■ **Data records**
■ ■ ■ ■
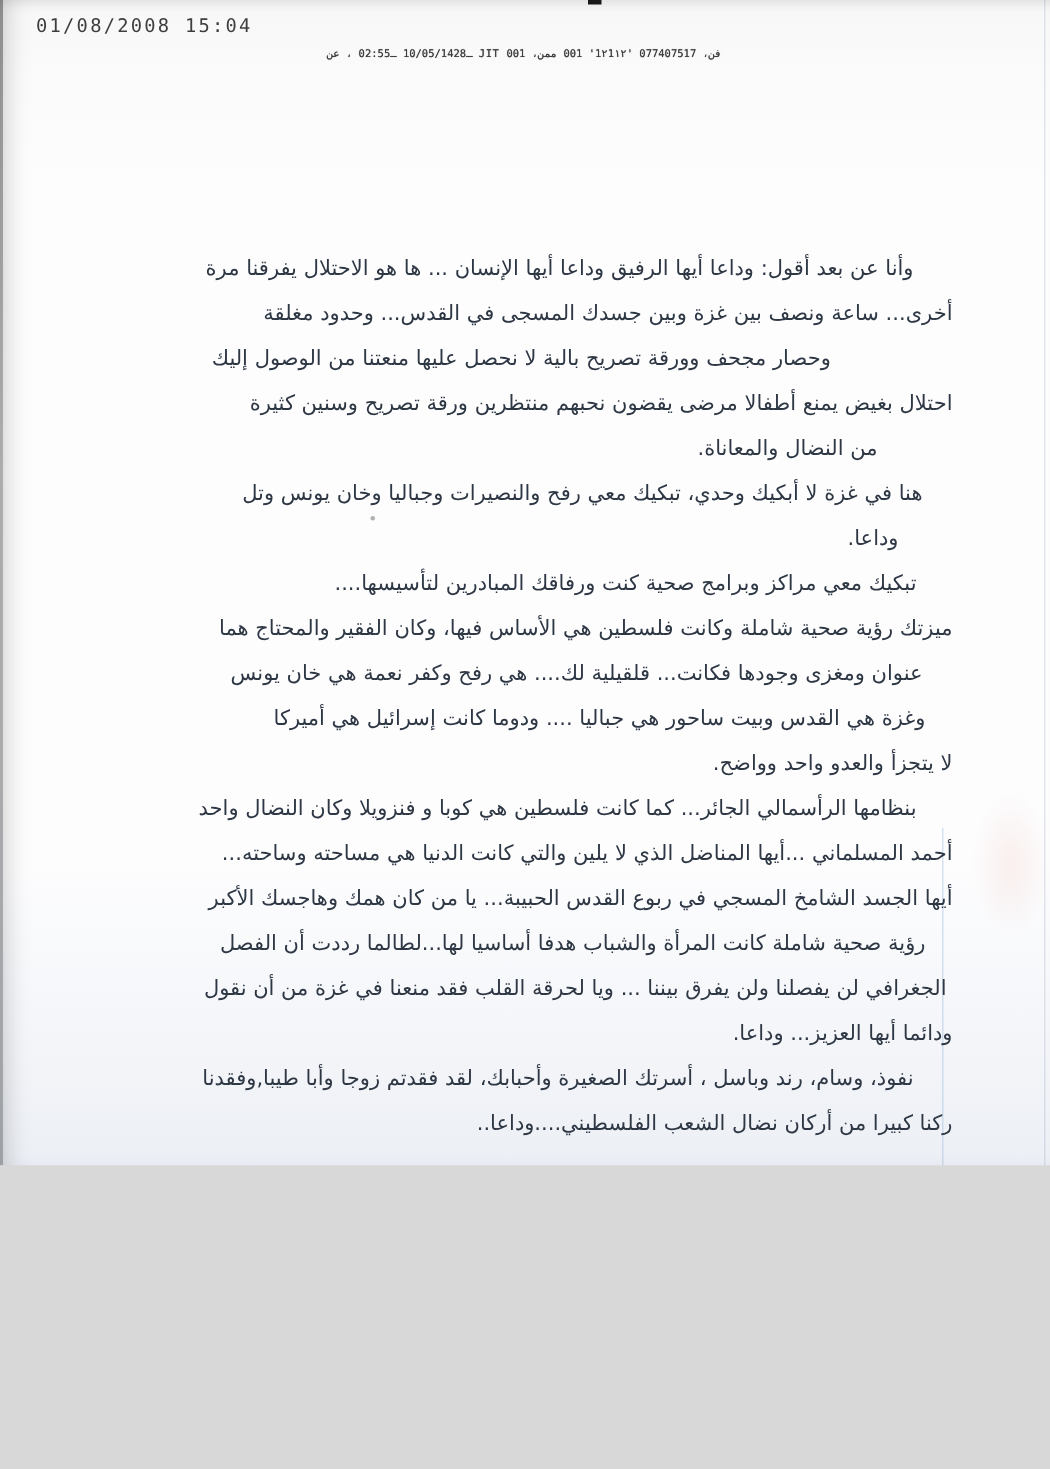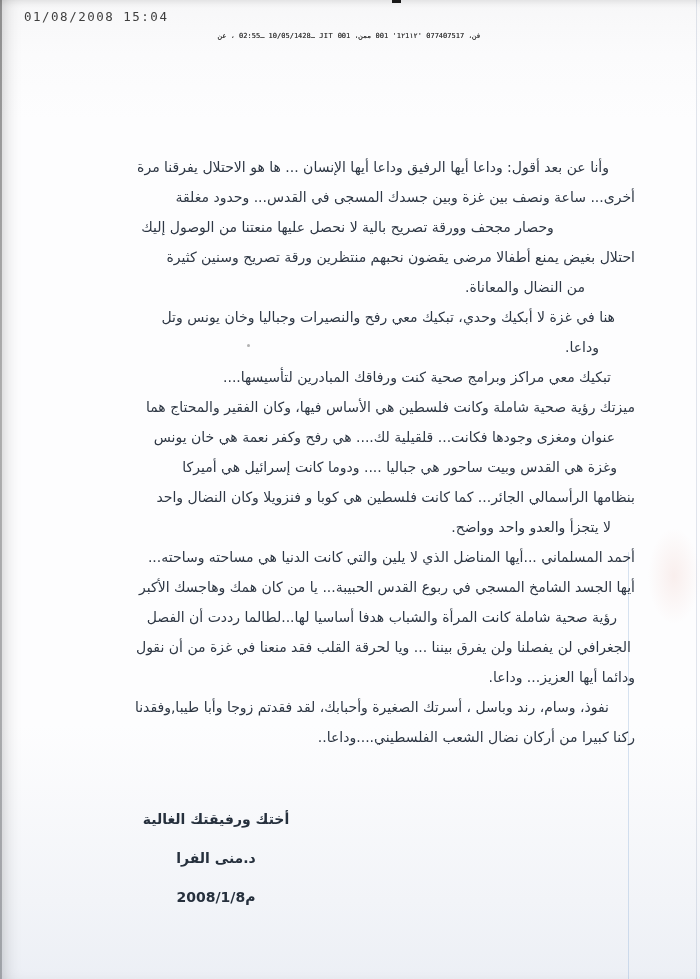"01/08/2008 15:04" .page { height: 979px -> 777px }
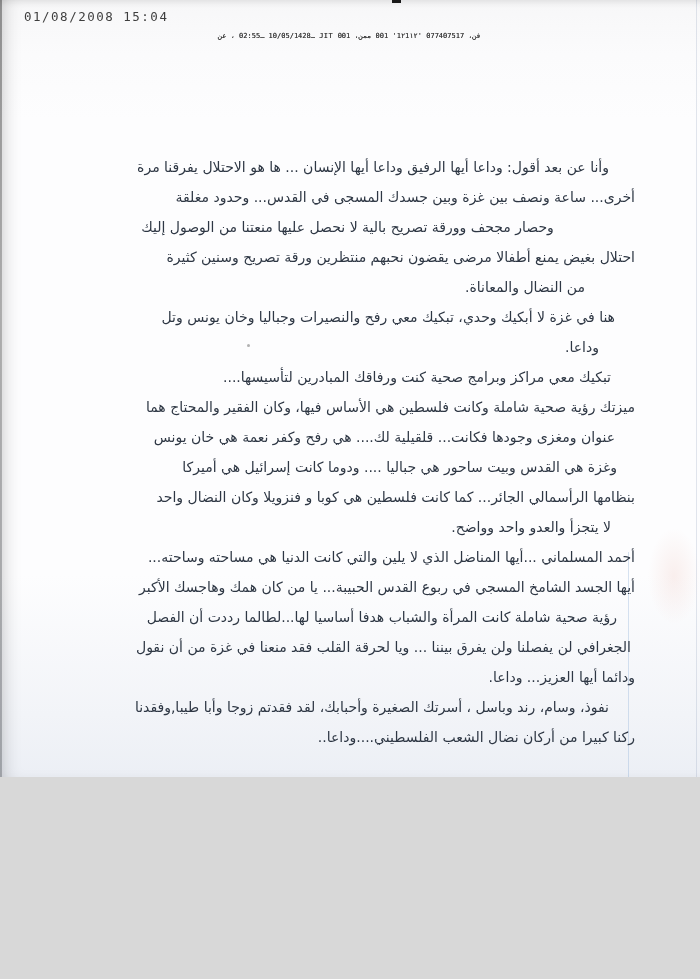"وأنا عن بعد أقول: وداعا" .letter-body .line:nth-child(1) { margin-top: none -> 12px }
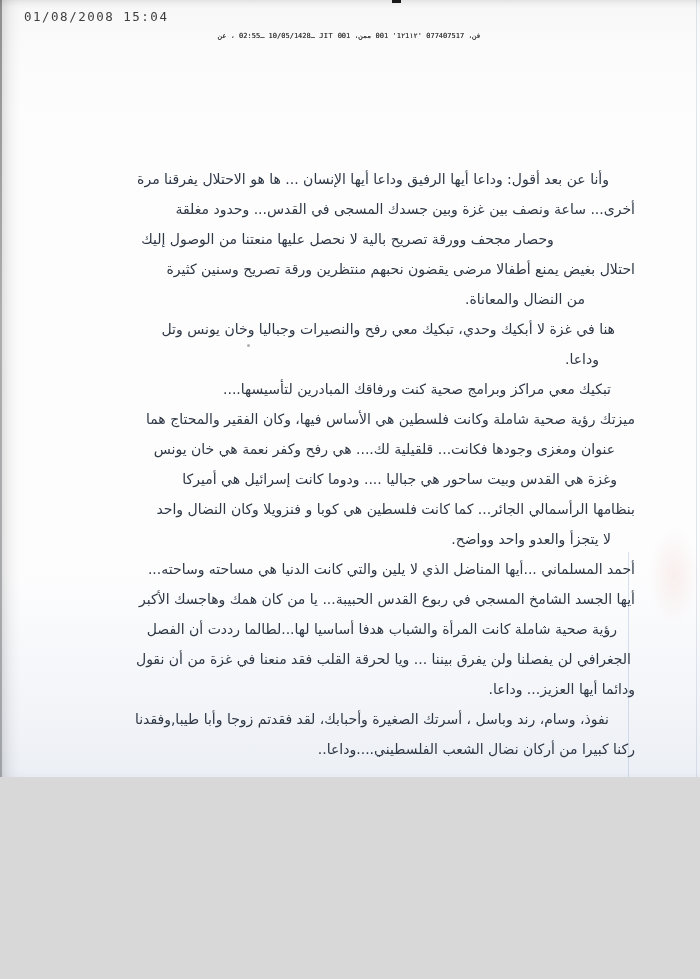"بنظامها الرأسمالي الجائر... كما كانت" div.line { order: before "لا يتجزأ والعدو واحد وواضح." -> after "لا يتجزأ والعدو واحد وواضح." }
■ ■ ■ ■
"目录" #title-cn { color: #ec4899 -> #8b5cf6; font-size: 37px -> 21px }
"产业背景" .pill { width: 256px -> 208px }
■ ■ ■ ■
An exact transcription is needed of the lines from the one with "margin-top: none ->" to the one with "الرأسمالي الجائر... كما" above, both ends included, with pictures left out.

"وأنا عن بعد أقول: وداعا" .letter-body .line:nth-child(1) { margin-top: none -> 12px }
"بنظامها الرأسمالي الجائر... كما كانت" div.line { order: before "لا يتجزأ والعدو واحد وواضح." -> after "لا يتجزأ والعدو واحد وواضح." }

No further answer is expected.